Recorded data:

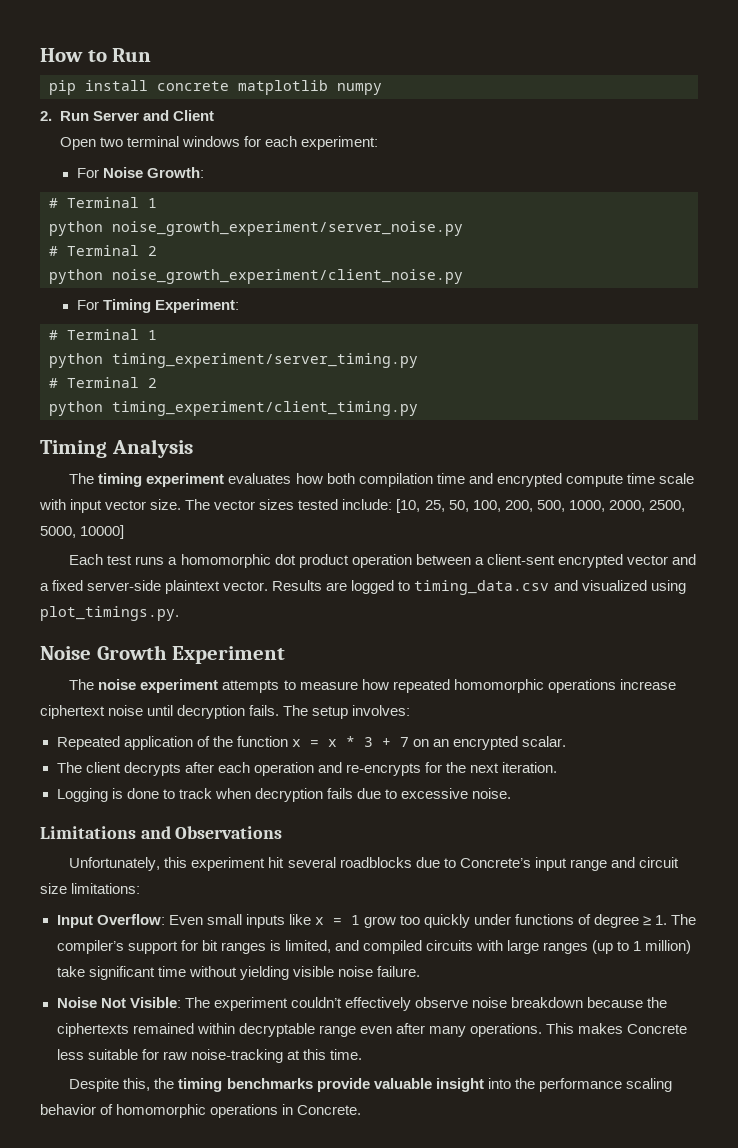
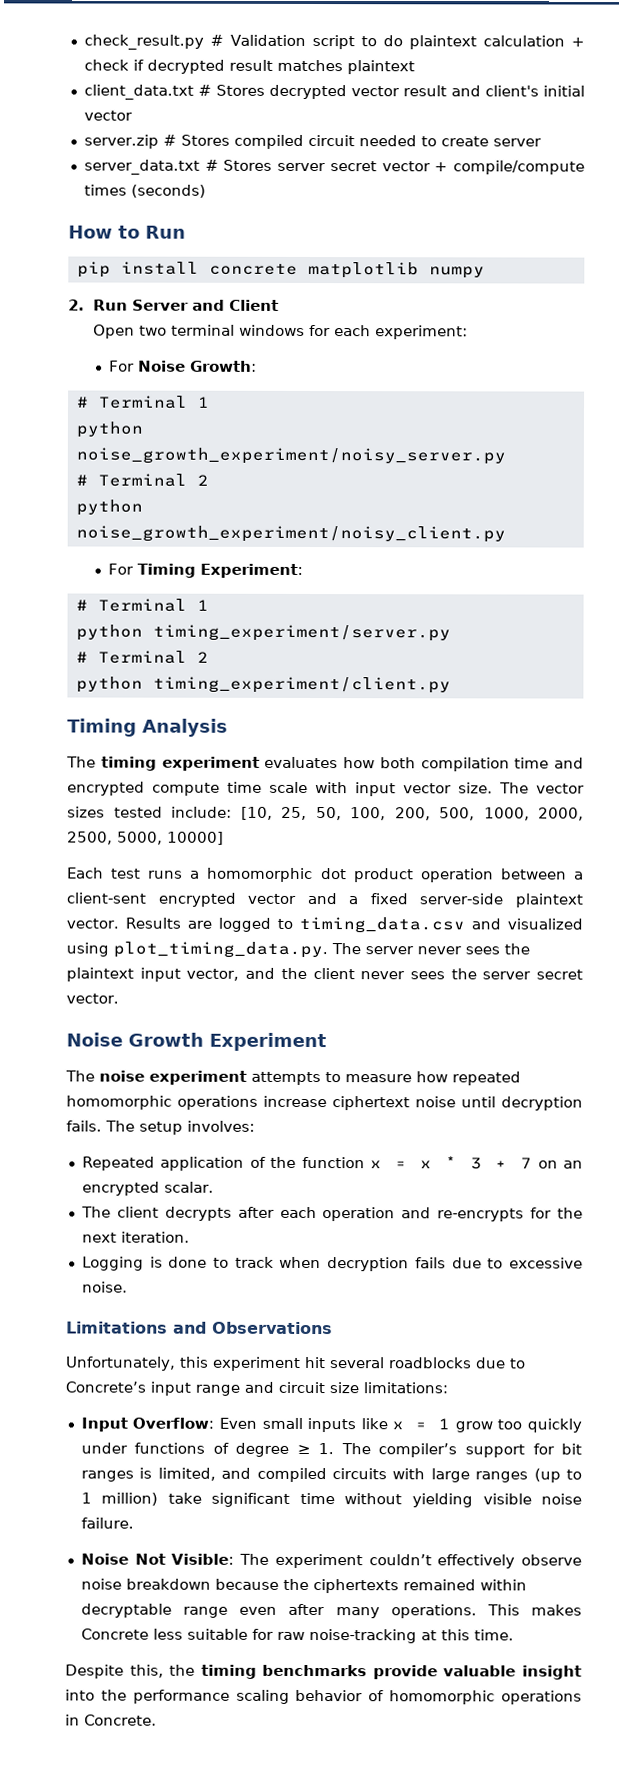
+ check_result.py # Validation script to do plaintext calculation + check if decrypted result matches plaintext
+ client_data.txt # Stores decrypted vector result and client's initial vector
+ server.zip # Stores compiled circuit needed to create server
+ server_data.txt # Stores server secret vector + compile/compute times (seconds)
- python noise_growth_experiment/server_noise.py
+ python noise_growth_experiment/noisy_server.py
  # Terminal 2
- python noise_growth_experiment/client_noise.py
+ python noise_growth_experiment/noisy_client.py
- python timing_experiment/server_timing.py
+ python timing_experiment/server.py
  # Terminal 2
- python timing_experiment/client_timing.py
+ python timing_experiment/client.py
- Results are logged to timing_data.csv and visualized using plot_timings.py.
+ Results are logged to timing_data.csv and visualized using plot_timing_data.py. The server never sees the plaintext input vector, and the client never sees the server secret vector.

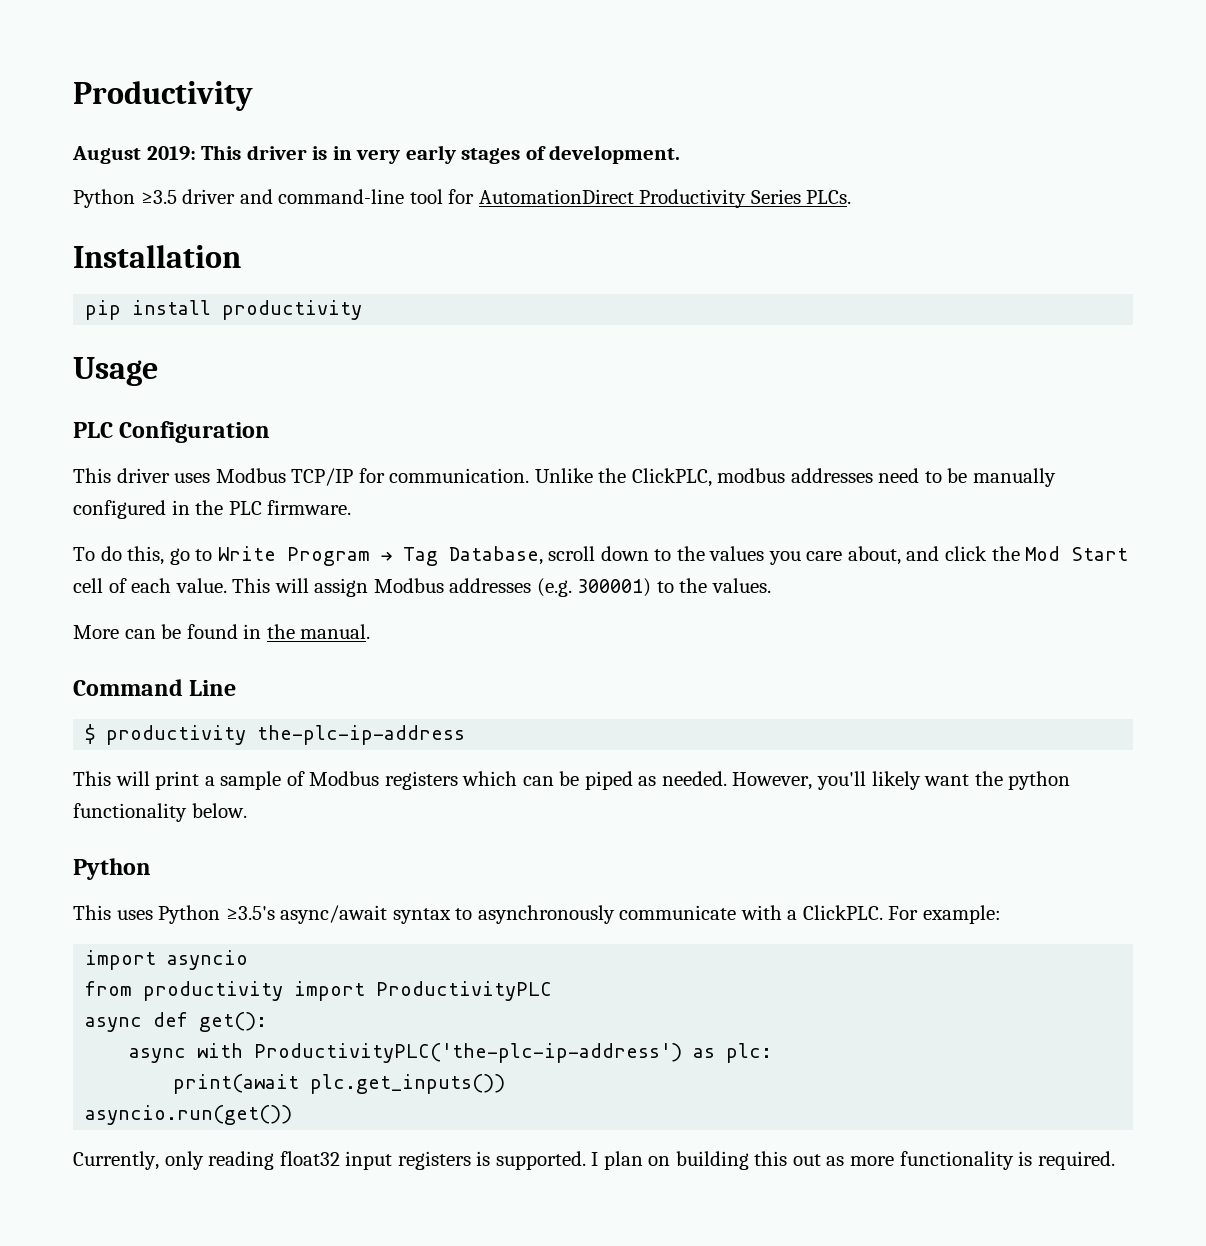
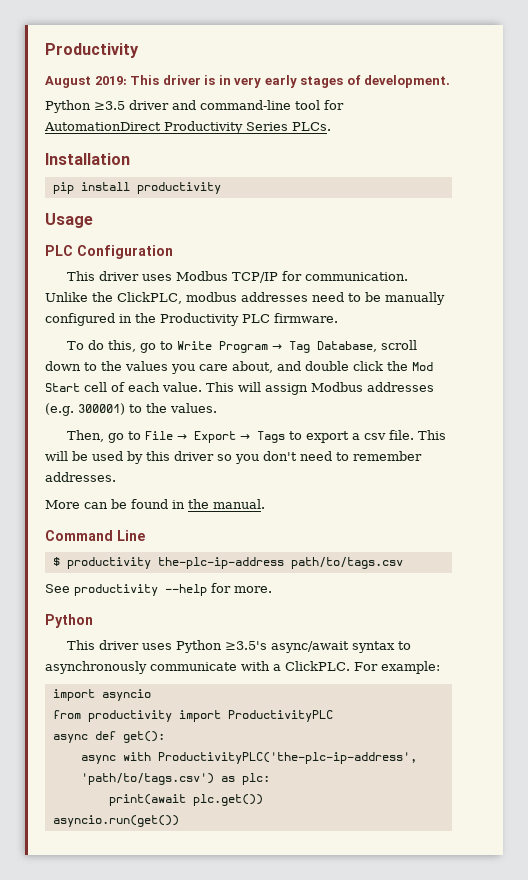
- Unlike the ClickPLC, modbus addresses need to be manually configured in the PLC firmware.
+ Unlike the ClickPLC, modbus addresses need to be manually configured in the Productivity PLC firmware.
- To do this, go to Write Program → Tag Database, scroll down to the values you care about, and click the Mod Start cell of each value.
+ To do this, go to Write Program → Tag Database, scroll down to the values you care about, and double click the Mod Start cell of each value.
+ Then, go to File → Export → Tags to export a csv file. This will be used by this driver so you don't need to remember addresses.
- $ productivity the-plc-ip-address
- This will print a sample of Modbus registers which can be piped as needed. However, you'll likely want the python functionality below.
+ $ productivity the-plc-ip-address path/to/tags.csv
+ See productivity --help for more.
- This uses Python ≥3.5's async/await syntax to asynchronously communicate with a ClickPLC.
+ This driver uses Python ≥3.5's async/await syntax to asynchronously communicate with a ClickPLC.
- async with ProductivityPLC('the-plc-ip-address') as plc:
+ async with ProductivityPLC('the-plc-ip-address', 'path/to/tags.csv') as plc:
- print(await plc.get_inputs())
+ print(await plc.get())
- Currently, only reading float32 input registers is supported. I plan on building this out as more functionality is required.

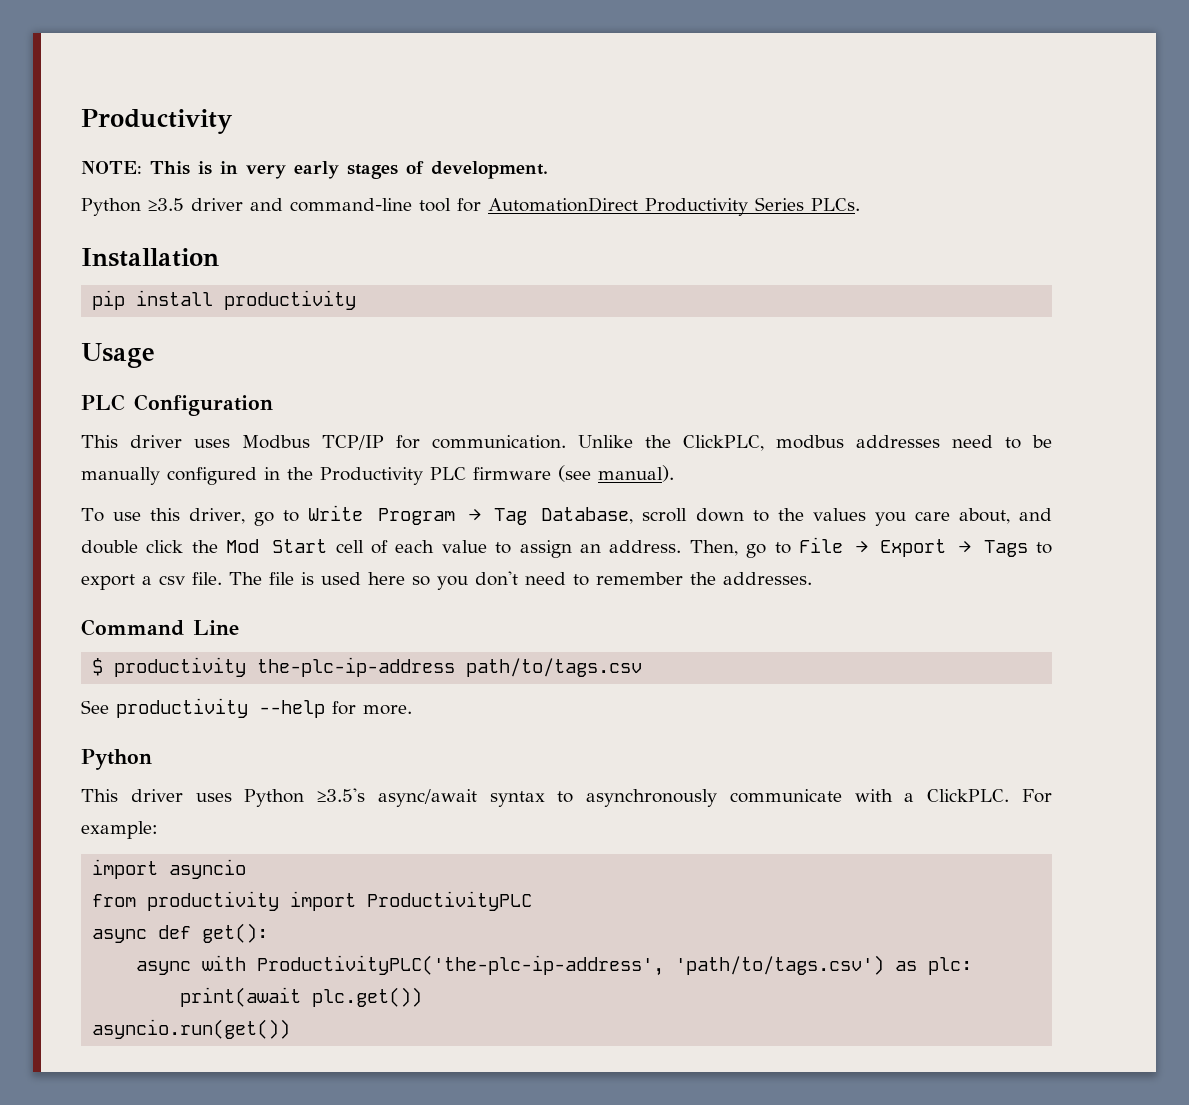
- August 2019: This driver is in very early stages of development.
+ NOTE: This is in very early stages of development.
- Unlike the ClickPLC, modbus addresses need to be manually configured in the Productivity PLC firmware.
- To do this, go to Write Program → Tag Database, scroll down to the values you care about, and double click the Mod Start cell of each value. This will assign Modbus addresses (e.g. 300001) to the values.
- Then, go to File → Export → Tags to export a csv file.
+ Unlike the ClickPLC, modbus addresses need to be manually configured in the Productivity PLC firmware (see manual).
+ To use this driver, go to Write Program → Tag Database, scroll down to the values you care about, and double click the Mod Start cell of each value to assign an address. Then, go to File → Export → Tags to export a csv file.
- This will be used by this driver so you don't need to remember addresses.
+ The file is used here so you don't need to remember the addresses.
- More can be found in the manual.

▸ **TASK**
A word-for-word restatement of all the lines above is needed, with the pictures omitted.

▸ **REPLY**
+ check_result.py # Validation script to do plaintext calculation + check if decrypted result matches plaintext
+ client_data.txt # Stores decrypted vector result and client's initial vector
+ server.zip # Stores compiled circuit needed to create server
+ server_data.txt # Stores server secret vector + compile/compute times (seconds)
- python noise_growth_experiment/server_noise.py
+ python noise_growth_experiment/noisy_server.py
  # Terminal 2
- python noise_growth_experiment/client_noise.py
+ python noise_growth_experiment/noisy_client.py
- python timing_experiment/server_timing.py
+ python timing_experiment/server.py
  # Terminal 2
- python timing_experiment/client_timing.py
+ python timing_experiment/client.py
- Results are logged to timing_data.csv and visualized using plot_timings.py.
+ Results are logged to timing_data.csv and visualized using plot_timing_data.py. The server never sees the plaintext input vector, and the client never sees the server secret vector.

- Unlike the ClickPLC, modbus addresses need to be manually configured in the PLC firmware.
+ Unlike the ClickPLC, modbus addresses need to be manually configured in the Productivity PLC firmware.
- To do this, go to Write Program → Tag Database, scroll down to the values you care about, and click the Mod Start cell of each value.
+ To do this, go to Write Program → Tag Database, scroll down to the values you care about, and double click the Mod Start cell of each value.
+ Then, go to File → Export → Tags to export a csv file. This will be used by this driver so you don't need to remember addresses.
- $ productivity the-plc-ip-address
- This will print a sample of Modbus registers which can be piped as needed. However, you'll likely want the python functionality below.
+ $ productivity the-plc-ip-address path/to/tags.csv
+ See productivity --help for more.
- This uses Python ≥3.5's async/await syntax to asynchronously communicate with a ClickPLC.
+ This driver uses Python ≥3.5's async/await syntax to asynchronously communicate with a ClickPLC.
- async with ProductivityPLC('the-plc-ip-address') as plc:
+ async with ProductivityPLC('the-plc-ip-address', 'path/to/tags.csv') as plc:
- print(await plc.get_inputs())
+ print(await plc.get())
- Currently, only reading float32 input registers is supported. I plan on building this out as more functionality is required.

- August 2019: This driver is in very early stages of development.
+ NOTE: This is in very early stages of development.
- Unlike the ClickPLC, modbus addresses need to be manually configured in the Productivity PLC firmware.
- To do this, go to Write Program → Tag Database, scroll down to the values you care about, and double click the Mod Start cell of each value. This will assign Modbus addresses (e.g. 300001) to the values.
- Then, go to File → Export → Tags to export a csv file.
+ Unlike the ClickPLC, modbus addresses need to be manually configured in the Productivity PLC firmware (see manual).
+ To use this driver, go to Write Program → Tag Database, scroll down to the values you care about, and double click the Mod Start cell of each value to assign an address. Then, go to File → Export → Tags to export a csv file.
- This will be used by this driver so you don't need to remember addresses.
+ The file is used here so you don't need to remember the addresses.
- More can be found in the manual.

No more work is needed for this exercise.